[[ Data extracts, beginning ]]

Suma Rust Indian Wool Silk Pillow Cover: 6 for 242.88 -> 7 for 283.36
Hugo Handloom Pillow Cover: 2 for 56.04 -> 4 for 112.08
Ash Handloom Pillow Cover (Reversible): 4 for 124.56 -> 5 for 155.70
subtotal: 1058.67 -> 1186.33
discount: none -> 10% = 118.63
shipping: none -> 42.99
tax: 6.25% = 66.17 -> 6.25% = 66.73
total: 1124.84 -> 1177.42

[[ Data extracts, end ]]
[[ Data extracts, beginning ]]

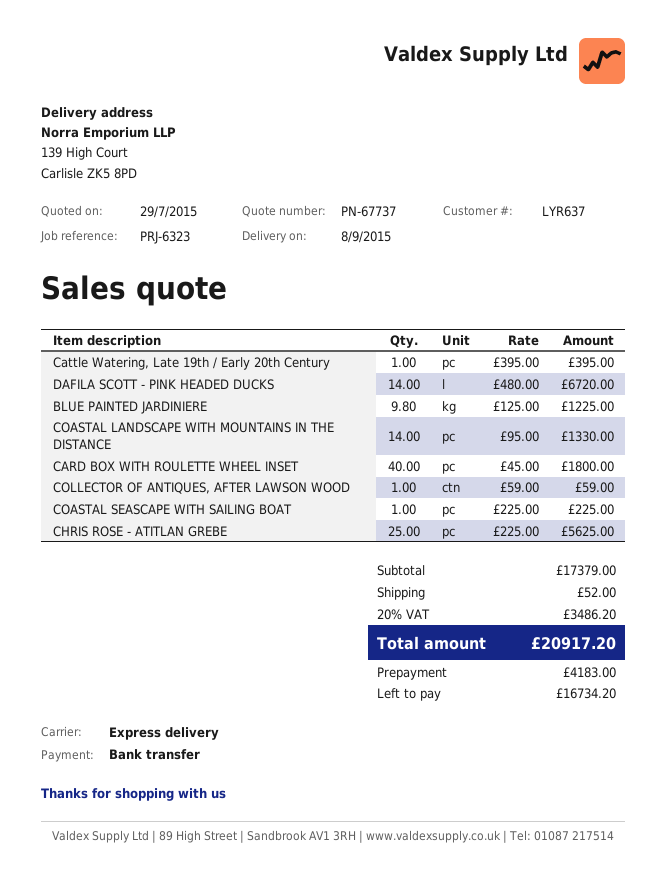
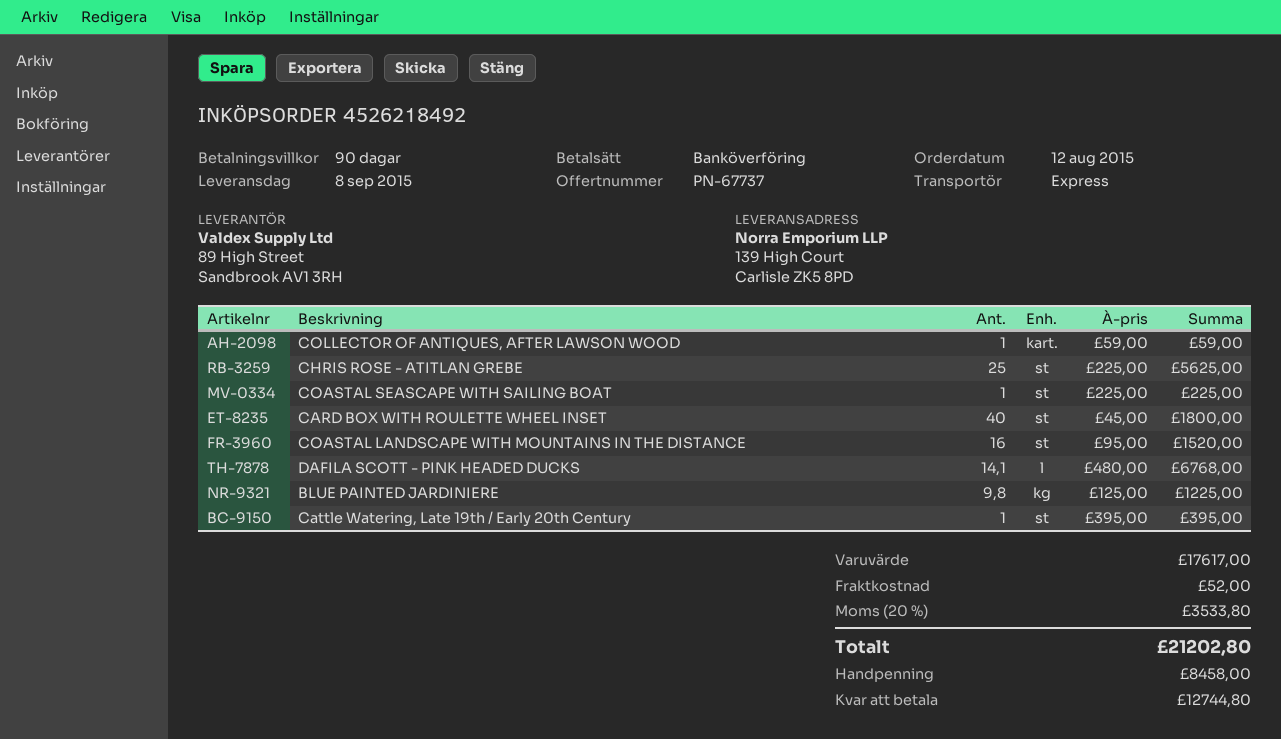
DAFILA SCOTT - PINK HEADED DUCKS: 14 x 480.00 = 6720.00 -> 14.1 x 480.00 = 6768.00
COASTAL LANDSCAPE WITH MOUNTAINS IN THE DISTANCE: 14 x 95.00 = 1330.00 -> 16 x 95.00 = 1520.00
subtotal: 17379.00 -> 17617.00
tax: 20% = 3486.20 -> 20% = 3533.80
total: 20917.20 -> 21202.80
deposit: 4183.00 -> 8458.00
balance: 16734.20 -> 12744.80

[[ Data extracts, end ]]

Retype the portion of the data above that starts on the line with "Suma Rust Indian" and finishes on the line with "total: 1124.84 -> 1177.42", including both of those lines.

**Expected answer**
Suma Rust Indian Wool Silk Pillow Cover: 6 for 242.88 -> 7 for 283.36
Hugo Handloom Pillow Cover: 2 for 56.04 -> 4 for 112.08
Ash Handloom Pillow Cover (Reversible): 4 for 124.56 -> 5 for 155.70
subtotal: 1058.67 -> 1186.33
discount: none -> 10% = 118.63
shipping: none -> 42.99
tax: 6.25% = 66.17 -> 6.25% = 66.73
total: 1124.84 -> 1177.42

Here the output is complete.